Internationalized Domain Names Coming Soon 526
rduke15 writes "You think you know how to parse a domain name for validity? Well, in case you haven't noticed, things are getting tougher as registrars keep adopting IDN (Internationalized Domain Names), which uses a weird encoding named Punycode to enable accented characters in domain names. The Register reports about Switzerland, Germany and Austria's joint move to enable IDN. See the overview in English from Switch. But I guess it would be difficult to talk about this on /., since it does not even support basic Latin-1 ... :-)"
IDN? Mozilla supports it (Score:3, Informative)
Mixed feelings (Score:5, Informative)
On the other hand, this is also quite convenient. I live in the US now, and I travel around quite a bit. I often surf on Swedish Internet sites, typically without access to a Swedish keyboard. It would not be very convenient if the domain names used non-English symbols.
Sometimes I go to Japanese sites also, and I am really glad that I don't have to install a Japanese word processor to do this...
Tor
Punycode *is* a Unicode encoding. (Score:5, Informative)
Punycode *is* a Unicode encoding.
Unicode has many encodings; UTF-8 is one encoding and Punycode is another. UTF-8 aims for efficiency when the majority of the text is ASCII, and Punycode aims for completeness when you must fit in 64 characters and use only the ASCII characters to do it.
Re:Isn't there a better way? (Score:1, Informative)
i would imagine it probably attempts to query with the unicode first, and upon failure tries the munged address. since both versions are in the whois db, as DNS servers become unicode compliant, this would be naturally phased out.
however, it means that any accent-containing domains would actually have two entries; i wonder, would you have to actually register twice (i.e., pay twice)?
one good thing is that it does look like suficiently undesireable names are the result of the conversion, so i don't think there would be much overlap between existing domains and the converted form of new accent-containing domains...
Taking 1337-speek to a new level (Score:3, Informative)
That last one would be doubly good, because if I understand the Punycode [faqs.org] spec correctly, it'll get translated to ASCII as dixiehicks-XXXX.com. Not my opinion of the group, but maybe it would attract hits from the Toby Keith crowd.
Re:Why not (Score:2, Informative)
Hint: ascii is 7-bit.
Re:Taco, why did you remove the accents from slash (Score:1, Informative)
No change needed... (Score:5, Informative)
Yes, I do, and if you _read_ the RFC you'll see that nothing changes, these domain names are encoded into the same character set as the current DNS system. And hence if you give me a URL I can validate it with existing scripts.
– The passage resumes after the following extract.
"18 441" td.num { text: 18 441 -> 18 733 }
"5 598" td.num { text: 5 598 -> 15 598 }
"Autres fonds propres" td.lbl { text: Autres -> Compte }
There's an example which shows that Bucher.ch (with an umlaut on the u) would be translated to: xn--bcher-kva.ch which looks totally parseable to me.
John.
Re:FINALLY! (Score:1, Informative)
I don't think the Mayans even used a base-ten system like the rest of the world, so attributing zero to them seems odd to me.
Re:Isn't there a better way? (Score:5, Informative)
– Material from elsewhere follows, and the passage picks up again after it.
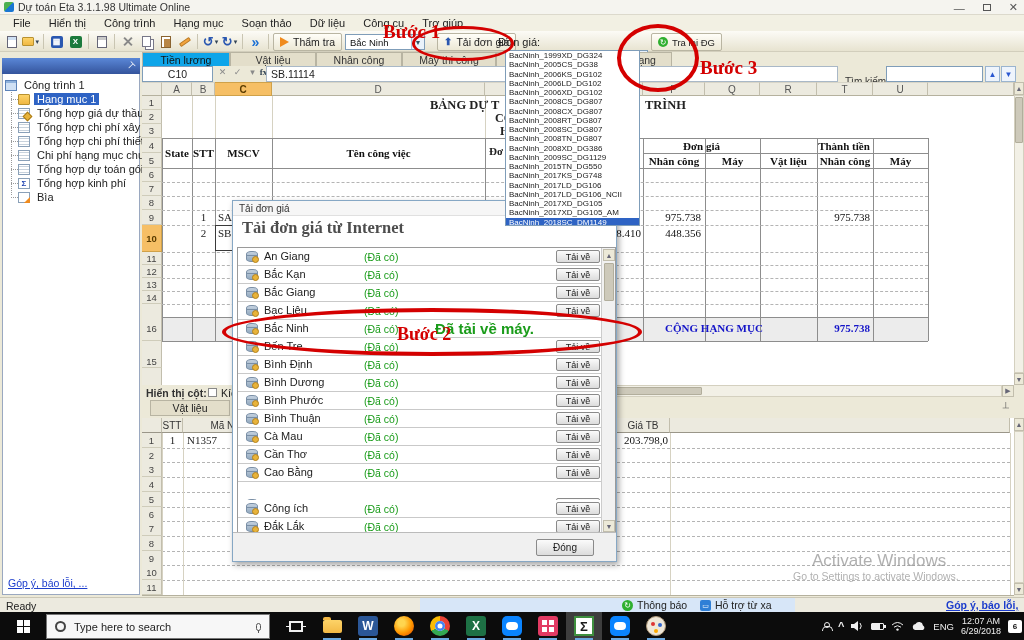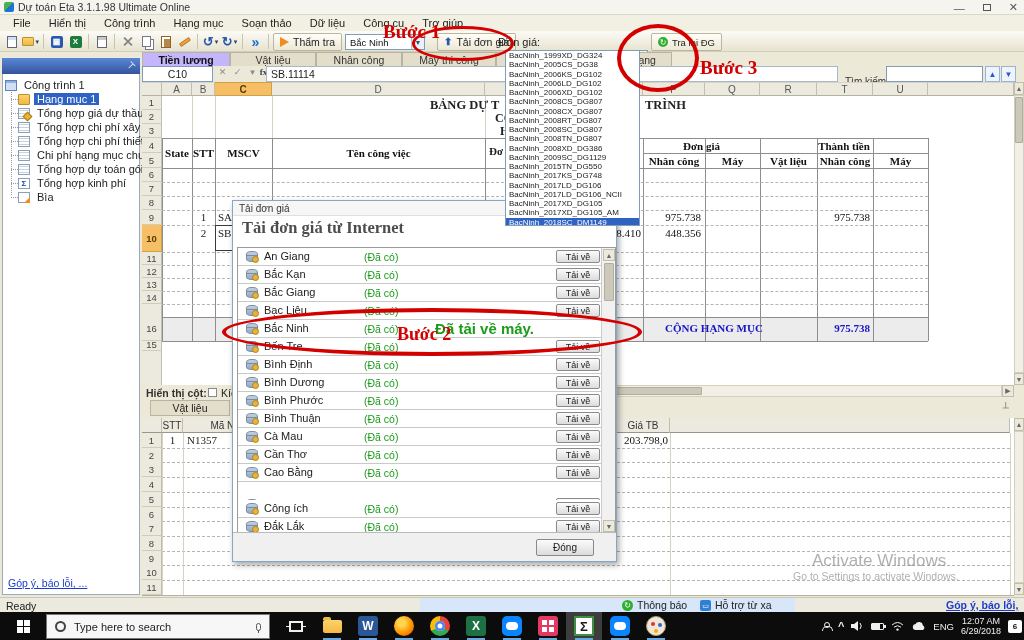"Tiền lương" .sheet-tab.active { background: #c4b5fd -> #0ea5e9; font-weight: bold -> normal }
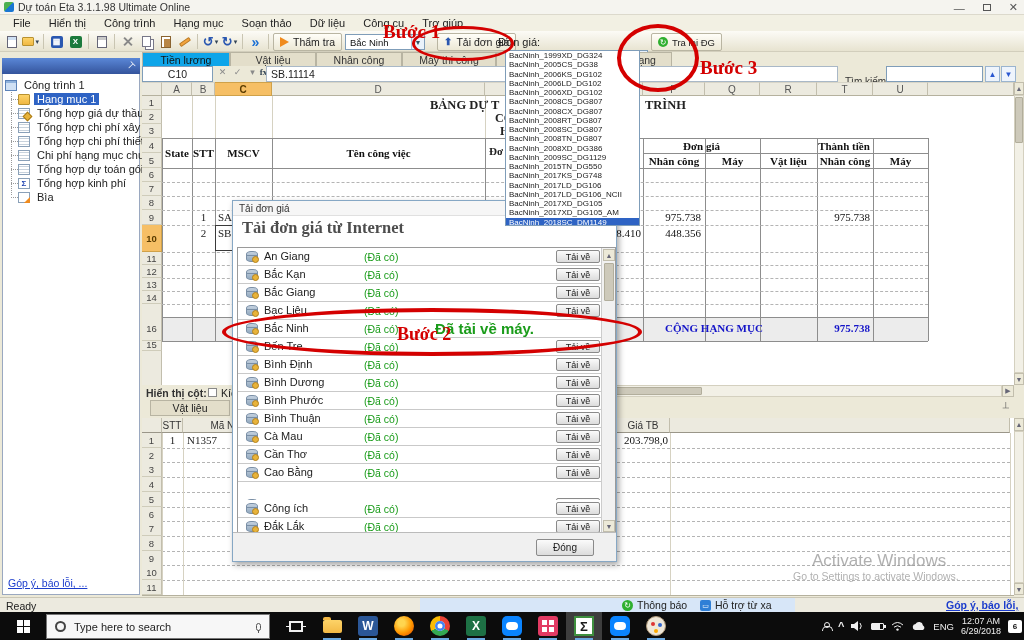"15" div.abs { top: 304px -> 321px }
No. The problem that punycode solves is that the encoded DNS names are themselves valid RFC1034 DNS names. That is, even when encoded, standard DNS validity checkers will accept the name.
UTF-8 does not have this property
Re:Sorry, but this is really stupid... (Score:2, Informative)
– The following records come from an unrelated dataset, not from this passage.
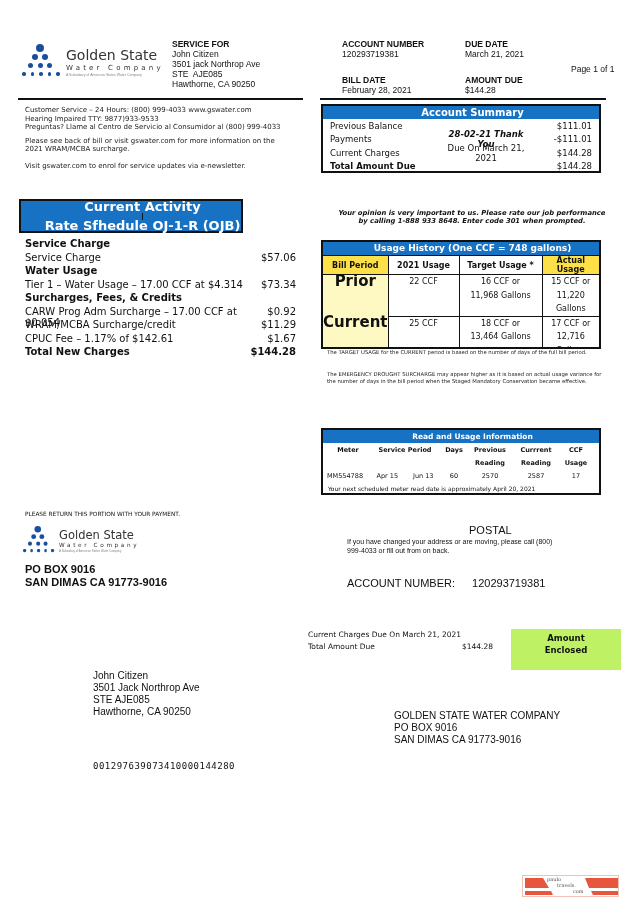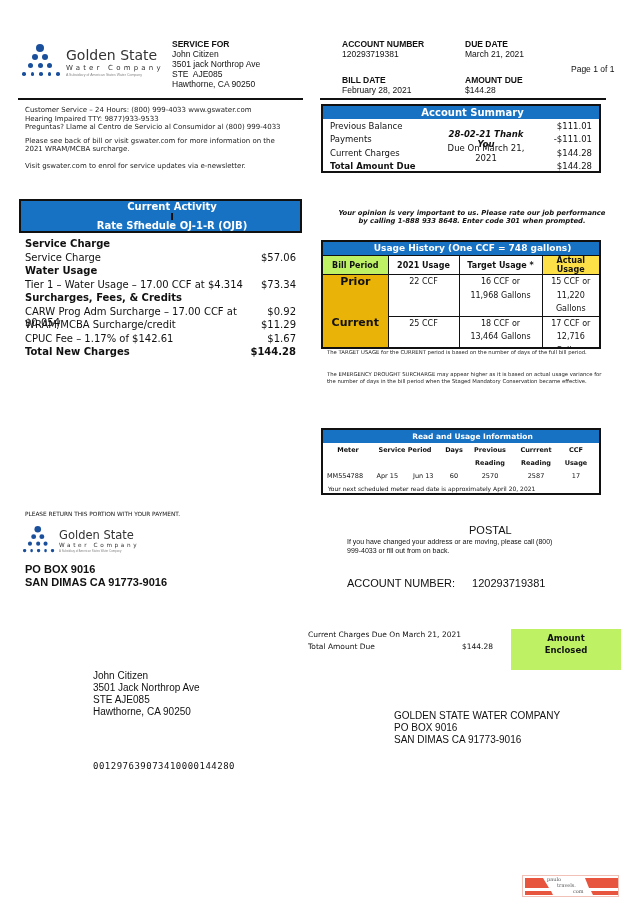"Current Activity" div.abs { font-size: 10px -> 13px; width: 283px -> 224px }
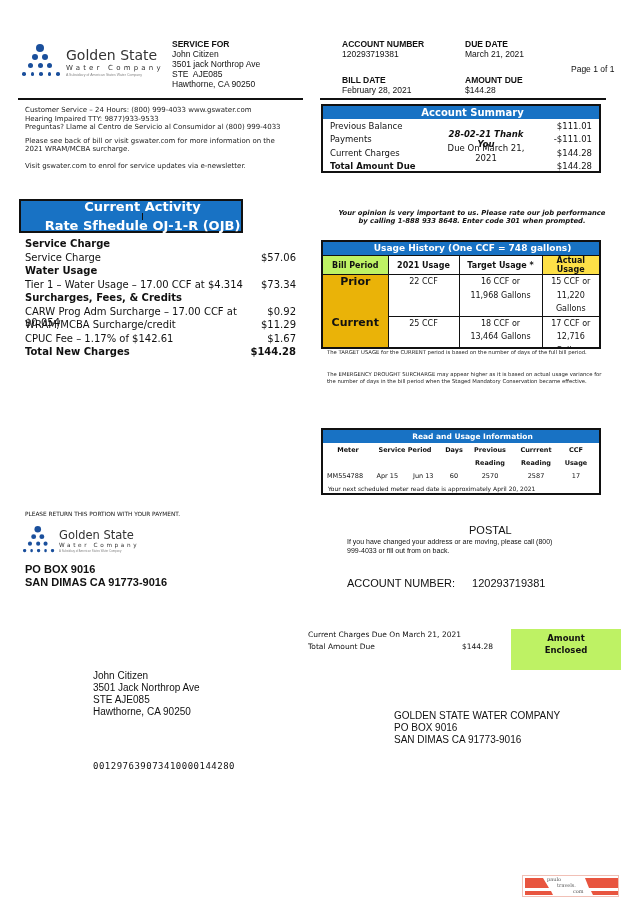"Bill Period" table.usage th { background: #bef264 -> #fde047 }
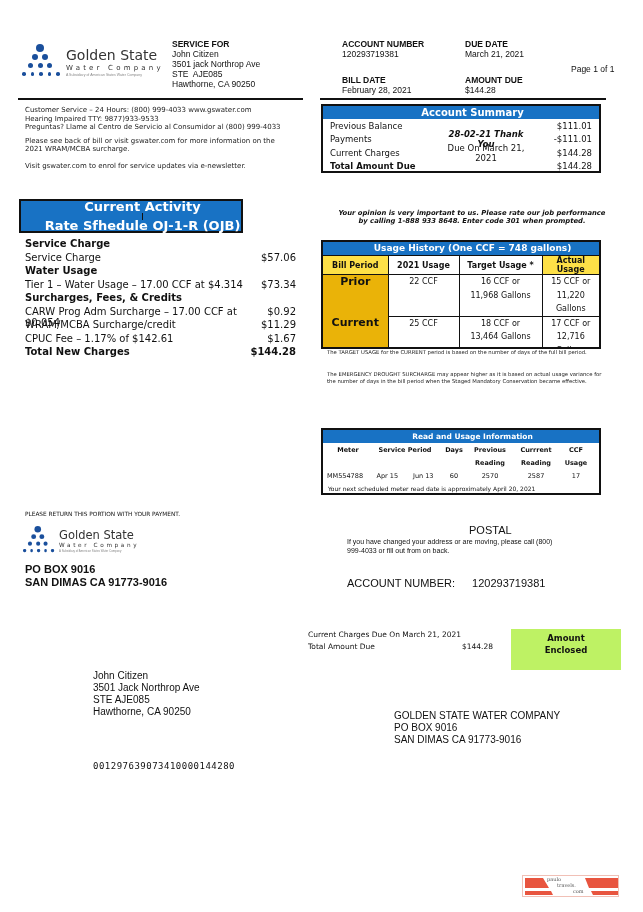"Prior" table.usage td.period { background: #eab308 -> #fef9c3; font-size: 11px -> 15px }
Backwards compatability (Score:4, Informative)
Sounds like a great idea.... If you're willing to re-implement the DNS code in my Win-95 box.... or on my Amiga-4000. How about my 10 year old Apollo workstation or the SUN-3 that's still working just fine, thank you. etc. etc.
A lot of old DNS implementations would choke (and properly so) on UTF-8 encoded DNS names. We probably could have seeded the needs of the future by saying that IP-6 DNS servers should support unicode, but I think that even that boat has been missed. (or is quickly leaving dock).
In the meantime the old DNS and it's anglo-centric presumptions and restrictions are with us for the next few years (or decades, as the case may be). Clearly some people feel the need to live within those restrictions.
Spoof with accented characters (Score:2, Informative)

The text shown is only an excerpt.